Please filter the entries and return only the lines that include "Secretary".

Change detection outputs
..........

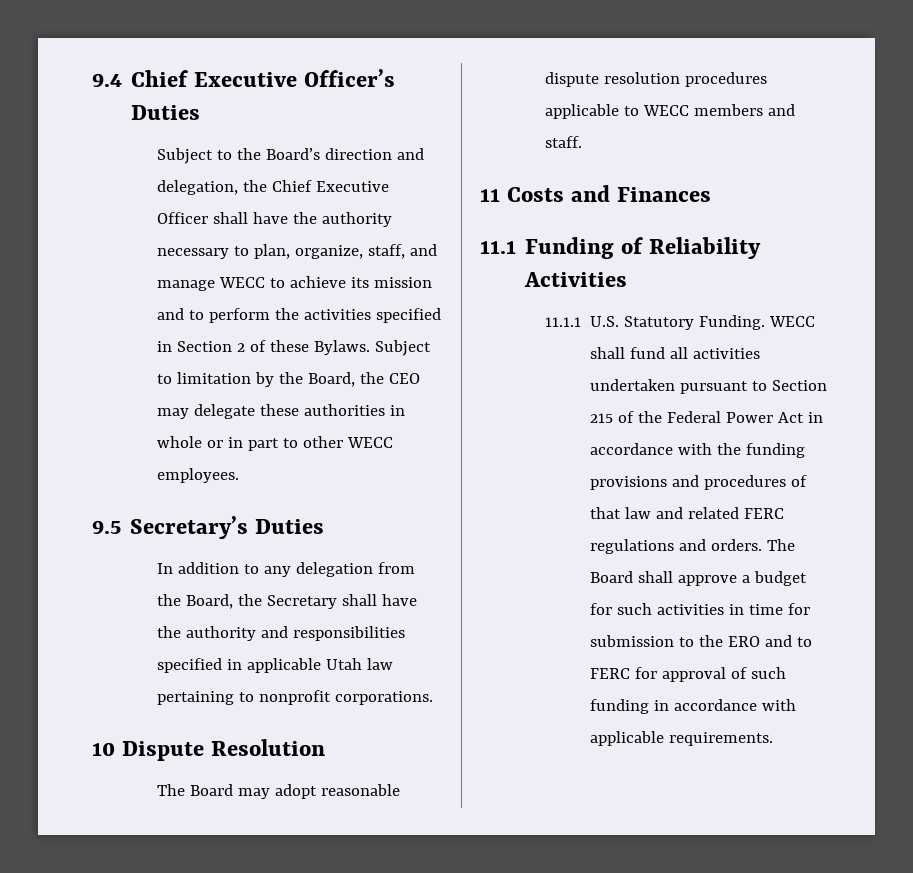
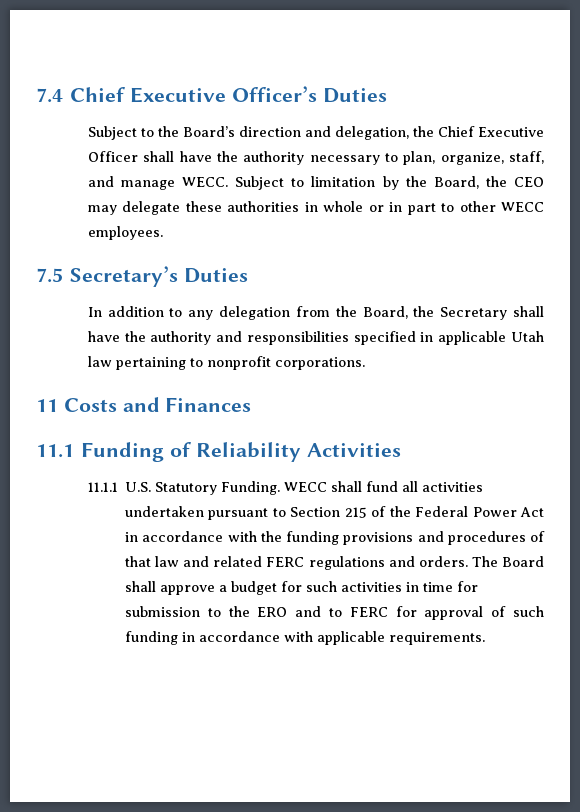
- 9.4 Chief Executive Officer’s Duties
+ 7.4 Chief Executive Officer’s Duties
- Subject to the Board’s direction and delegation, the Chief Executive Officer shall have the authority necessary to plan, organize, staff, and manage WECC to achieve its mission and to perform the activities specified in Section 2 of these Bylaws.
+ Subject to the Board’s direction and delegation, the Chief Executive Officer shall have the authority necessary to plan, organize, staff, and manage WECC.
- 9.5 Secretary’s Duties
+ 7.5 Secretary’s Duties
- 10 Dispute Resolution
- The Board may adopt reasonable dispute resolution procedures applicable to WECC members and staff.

..........

▶ _EXERCISE RESULT_
- 9.5 Secretary’s Duties
+ 7.5 Secretary’s Duties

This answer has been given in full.